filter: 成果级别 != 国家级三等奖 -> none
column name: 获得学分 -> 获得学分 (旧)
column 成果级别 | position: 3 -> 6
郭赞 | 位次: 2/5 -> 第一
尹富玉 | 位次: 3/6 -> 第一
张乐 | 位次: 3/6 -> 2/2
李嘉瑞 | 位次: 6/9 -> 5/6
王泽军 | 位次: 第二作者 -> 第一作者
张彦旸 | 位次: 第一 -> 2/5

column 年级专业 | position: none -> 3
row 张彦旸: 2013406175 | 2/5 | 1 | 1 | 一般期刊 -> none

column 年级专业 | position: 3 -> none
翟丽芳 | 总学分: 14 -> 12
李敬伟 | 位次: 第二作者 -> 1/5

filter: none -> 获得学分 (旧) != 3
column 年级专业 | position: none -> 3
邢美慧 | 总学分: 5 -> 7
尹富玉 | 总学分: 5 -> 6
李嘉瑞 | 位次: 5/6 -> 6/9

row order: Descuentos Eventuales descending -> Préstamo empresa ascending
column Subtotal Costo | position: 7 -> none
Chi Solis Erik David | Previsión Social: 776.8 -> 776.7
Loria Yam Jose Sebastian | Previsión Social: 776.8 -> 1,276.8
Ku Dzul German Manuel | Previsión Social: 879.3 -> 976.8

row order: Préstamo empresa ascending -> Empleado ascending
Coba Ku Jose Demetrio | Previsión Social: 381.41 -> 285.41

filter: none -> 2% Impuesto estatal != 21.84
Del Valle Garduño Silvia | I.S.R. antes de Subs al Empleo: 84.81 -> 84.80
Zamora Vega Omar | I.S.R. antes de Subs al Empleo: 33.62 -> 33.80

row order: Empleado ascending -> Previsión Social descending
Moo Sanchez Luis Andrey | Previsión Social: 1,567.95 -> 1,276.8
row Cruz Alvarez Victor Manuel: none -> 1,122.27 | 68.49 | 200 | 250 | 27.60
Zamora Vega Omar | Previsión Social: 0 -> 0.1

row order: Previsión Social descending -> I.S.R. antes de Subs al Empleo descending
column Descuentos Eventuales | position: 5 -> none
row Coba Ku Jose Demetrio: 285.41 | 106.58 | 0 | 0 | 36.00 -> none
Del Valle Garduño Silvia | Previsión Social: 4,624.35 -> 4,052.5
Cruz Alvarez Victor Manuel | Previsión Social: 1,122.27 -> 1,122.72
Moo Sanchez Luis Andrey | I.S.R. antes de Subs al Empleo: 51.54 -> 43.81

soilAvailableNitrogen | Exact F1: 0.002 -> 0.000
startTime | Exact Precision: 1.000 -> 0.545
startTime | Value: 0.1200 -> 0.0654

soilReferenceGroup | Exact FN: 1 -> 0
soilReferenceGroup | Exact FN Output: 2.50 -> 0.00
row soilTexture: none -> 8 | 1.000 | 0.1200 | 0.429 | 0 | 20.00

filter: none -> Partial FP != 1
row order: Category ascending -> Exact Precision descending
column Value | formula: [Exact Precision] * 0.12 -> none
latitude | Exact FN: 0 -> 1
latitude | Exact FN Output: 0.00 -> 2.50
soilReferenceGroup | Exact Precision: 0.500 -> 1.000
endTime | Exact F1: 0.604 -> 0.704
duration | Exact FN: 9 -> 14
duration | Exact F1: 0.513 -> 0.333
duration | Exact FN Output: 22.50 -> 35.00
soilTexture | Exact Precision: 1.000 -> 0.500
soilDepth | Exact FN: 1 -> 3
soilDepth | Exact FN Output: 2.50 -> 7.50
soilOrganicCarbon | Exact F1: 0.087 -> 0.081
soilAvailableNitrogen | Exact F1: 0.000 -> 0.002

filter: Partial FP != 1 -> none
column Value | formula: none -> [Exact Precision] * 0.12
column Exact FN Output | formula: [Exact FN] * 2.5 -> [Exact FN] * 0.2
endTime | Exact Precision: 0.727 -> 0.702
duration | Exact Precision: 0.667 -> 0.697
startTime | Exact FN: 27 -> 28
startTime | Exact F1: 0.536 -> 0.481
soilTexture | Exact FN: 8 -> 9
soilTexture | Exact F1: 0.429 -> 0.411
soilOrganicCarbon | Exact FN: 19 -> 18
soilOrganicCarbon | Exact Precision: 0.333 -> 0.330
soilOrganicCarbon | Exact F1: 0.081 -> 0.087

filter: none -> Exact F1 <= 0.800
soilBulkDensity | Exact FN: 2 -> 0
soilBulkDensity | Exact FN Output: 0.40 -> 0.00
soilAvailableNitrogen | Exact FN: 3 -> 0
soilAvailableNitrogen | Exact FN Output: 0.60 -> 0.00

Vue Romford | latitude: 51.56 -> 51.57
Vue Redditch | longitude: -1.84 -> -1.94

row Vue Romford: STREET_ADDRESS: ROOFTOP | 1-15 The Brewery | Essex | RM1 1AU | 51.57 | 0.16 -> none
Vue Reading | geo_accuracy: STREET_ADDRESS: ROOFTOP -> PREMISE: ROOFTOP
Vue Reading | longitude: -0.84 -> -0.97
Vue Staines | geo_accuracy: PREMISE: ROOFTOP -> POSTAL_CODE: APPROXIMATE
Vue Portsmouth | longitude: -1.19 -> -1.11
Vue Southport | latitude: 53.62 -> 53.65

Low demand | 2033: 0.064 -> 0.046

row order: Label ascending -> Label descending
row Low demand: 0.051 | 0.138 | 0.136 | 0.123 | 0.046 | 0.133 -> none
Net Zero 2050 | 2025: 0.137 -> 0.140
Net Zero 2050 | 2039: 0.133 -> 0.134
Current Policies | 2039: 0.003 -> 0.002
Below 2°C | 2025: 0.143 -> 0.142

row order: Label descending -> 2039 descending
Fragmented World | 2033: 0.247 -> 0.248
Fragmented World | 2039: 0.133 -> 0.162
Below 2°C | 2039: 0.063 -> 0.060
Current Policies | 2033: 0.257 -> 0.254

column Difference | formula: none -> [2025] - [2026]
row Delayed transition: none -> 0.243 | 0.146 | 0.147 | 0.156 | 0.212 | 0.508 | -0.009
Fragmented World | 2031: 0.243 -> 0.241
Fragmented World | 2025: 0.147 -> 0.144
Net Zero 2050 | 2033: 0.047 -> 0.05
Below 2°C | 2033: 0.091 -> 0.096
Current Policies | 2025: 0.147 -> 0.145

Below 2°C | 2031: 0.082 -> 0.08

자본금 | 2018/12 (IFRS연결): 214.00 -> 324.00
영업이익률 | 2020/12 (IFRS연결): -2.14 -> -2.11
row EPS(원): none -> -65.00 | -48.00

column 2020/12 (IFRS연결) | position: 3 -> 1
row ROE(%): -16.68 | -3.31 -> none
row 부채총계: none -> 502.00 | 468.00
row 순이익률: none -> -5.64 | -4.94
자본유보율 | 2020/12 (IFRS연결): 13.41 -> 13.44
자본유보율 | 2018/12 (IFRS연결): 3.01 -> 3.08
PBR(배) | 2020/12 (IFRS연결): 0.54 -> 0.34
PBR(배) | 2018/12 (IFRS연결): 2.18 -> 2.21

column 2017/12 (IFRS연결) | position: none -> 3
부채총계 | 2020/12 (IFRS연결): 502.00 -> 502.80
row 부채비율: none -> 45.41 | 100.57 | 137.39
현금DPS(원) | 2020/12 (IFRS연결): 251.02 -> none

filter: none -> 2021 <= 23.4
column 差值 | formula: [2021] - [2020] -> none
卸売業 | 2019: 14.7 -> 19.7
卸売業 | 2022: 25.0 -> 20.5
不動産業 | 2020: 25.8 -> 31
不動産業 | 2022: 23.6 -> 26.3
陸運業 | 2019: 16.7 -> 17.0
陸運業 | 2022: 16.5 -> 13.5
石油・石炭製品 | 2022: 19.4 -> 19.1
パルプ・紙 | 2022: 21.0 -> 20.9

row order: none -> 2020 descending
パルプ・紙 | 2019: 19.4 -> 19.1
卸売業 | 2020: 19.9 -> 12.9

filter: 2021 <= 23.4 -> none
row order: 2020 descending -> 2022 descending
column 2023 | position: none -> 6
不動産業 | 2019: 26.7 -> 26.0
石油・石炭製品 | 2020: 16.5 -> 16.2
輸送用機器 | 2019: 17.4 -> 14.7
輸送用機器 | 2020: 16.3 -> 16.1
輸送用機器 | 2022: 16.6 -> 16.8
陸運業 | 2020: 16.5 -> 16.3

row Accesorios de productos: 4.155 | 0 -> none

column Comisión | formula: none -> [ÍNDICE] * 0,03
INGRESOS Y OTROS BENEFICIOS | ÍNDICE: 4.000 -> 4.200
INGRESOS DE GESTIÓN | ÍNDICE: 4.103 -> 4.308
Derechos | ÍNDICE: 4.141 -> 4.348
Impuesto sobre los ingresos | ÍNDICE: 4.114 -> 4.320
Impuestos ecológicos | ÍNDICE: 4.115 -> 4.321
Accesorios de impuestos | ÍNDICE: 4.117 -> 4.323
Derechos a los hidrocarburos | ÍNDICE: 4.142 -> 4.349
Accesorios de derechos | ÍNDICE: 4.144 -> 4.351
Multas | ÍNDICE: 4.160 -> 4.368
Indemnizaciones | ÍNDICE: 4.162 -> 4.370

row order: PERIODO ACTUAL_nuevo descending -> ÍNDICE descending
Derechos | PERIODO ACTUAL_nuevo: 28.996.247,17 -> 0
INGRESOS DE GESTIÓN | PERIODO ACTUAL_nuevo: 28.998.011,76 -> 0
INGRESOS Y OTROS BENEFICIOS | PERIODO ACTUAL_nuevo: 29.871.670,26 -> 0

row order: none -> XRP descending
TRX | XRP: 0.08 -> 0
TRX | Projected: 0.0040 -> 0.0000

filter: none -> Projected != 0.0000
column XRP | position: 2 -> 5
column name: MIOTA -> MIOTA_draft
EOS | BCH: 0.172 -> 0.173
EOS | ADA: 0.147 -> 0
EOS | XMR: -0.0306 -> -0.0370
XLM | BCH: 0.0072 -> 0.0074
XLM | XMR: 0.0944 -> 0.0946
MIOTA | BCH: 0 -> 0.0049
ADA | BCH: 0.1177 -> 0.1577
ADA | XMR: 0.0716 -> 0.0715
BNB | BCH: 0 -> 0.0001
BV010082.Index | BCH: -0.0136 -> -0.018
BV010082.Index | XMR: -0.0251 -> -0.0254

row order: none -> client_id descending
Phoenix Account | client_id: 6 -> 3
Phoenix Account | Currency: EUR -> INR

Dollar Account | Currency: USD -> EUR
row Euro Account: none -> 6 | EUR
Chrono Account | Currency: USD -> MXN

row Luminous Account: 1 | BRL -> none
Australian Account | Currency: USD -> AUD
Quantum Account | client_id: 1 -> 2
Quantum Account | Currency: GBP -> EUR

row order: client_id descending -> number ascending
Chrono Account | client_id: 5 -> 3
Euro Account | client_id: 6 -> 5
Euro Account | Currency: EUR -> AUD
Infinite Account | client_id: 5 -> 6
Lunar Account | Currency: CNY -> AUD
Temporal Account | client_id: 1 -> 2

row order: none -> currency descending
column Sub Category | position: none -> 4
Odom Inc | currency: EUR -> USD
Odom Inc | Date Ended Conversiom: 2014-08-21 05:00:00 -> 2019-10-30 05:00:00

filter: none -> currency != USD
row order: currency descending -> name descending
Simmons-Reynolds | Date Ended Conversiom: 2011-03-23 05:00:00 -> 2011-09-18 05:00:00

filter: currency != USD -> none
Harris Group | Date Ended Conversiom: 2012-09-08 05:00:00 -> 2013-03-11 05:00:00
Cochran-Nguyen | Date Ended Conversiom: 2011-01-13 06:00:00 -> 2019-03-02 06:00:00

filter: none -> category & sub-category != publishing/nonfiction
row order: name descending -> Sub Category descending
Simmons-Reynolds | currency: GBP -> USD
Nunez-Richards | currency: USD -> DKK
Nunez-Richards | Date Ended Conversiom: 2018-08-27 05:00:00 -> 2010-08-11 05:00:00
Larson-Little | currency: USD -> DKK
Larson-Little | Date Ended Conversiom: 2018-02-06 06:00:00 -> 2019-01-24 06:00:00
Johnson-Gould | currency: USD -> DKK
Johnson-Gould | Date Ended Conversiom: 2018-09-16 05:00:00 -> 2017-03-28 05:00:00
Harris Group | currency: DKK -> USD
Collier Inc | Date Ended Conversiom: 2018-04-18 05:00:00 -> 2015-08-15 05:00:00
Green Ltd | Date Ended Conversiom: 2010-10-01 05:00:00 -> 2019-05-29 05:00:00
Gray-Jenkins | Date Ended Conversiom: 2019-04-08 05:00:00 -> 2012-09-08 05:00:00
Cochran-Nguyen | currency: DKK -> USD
★ ★ ★ ★ ★ ★ ★
TASK TO COMPLETE.
Some lines contain the word "Partial". Pull each one out of the listing.

RESPONSE TO THIS EXERCISE.
filter: none -> Partial FP != 1
filter: Partial FP != 1 -> none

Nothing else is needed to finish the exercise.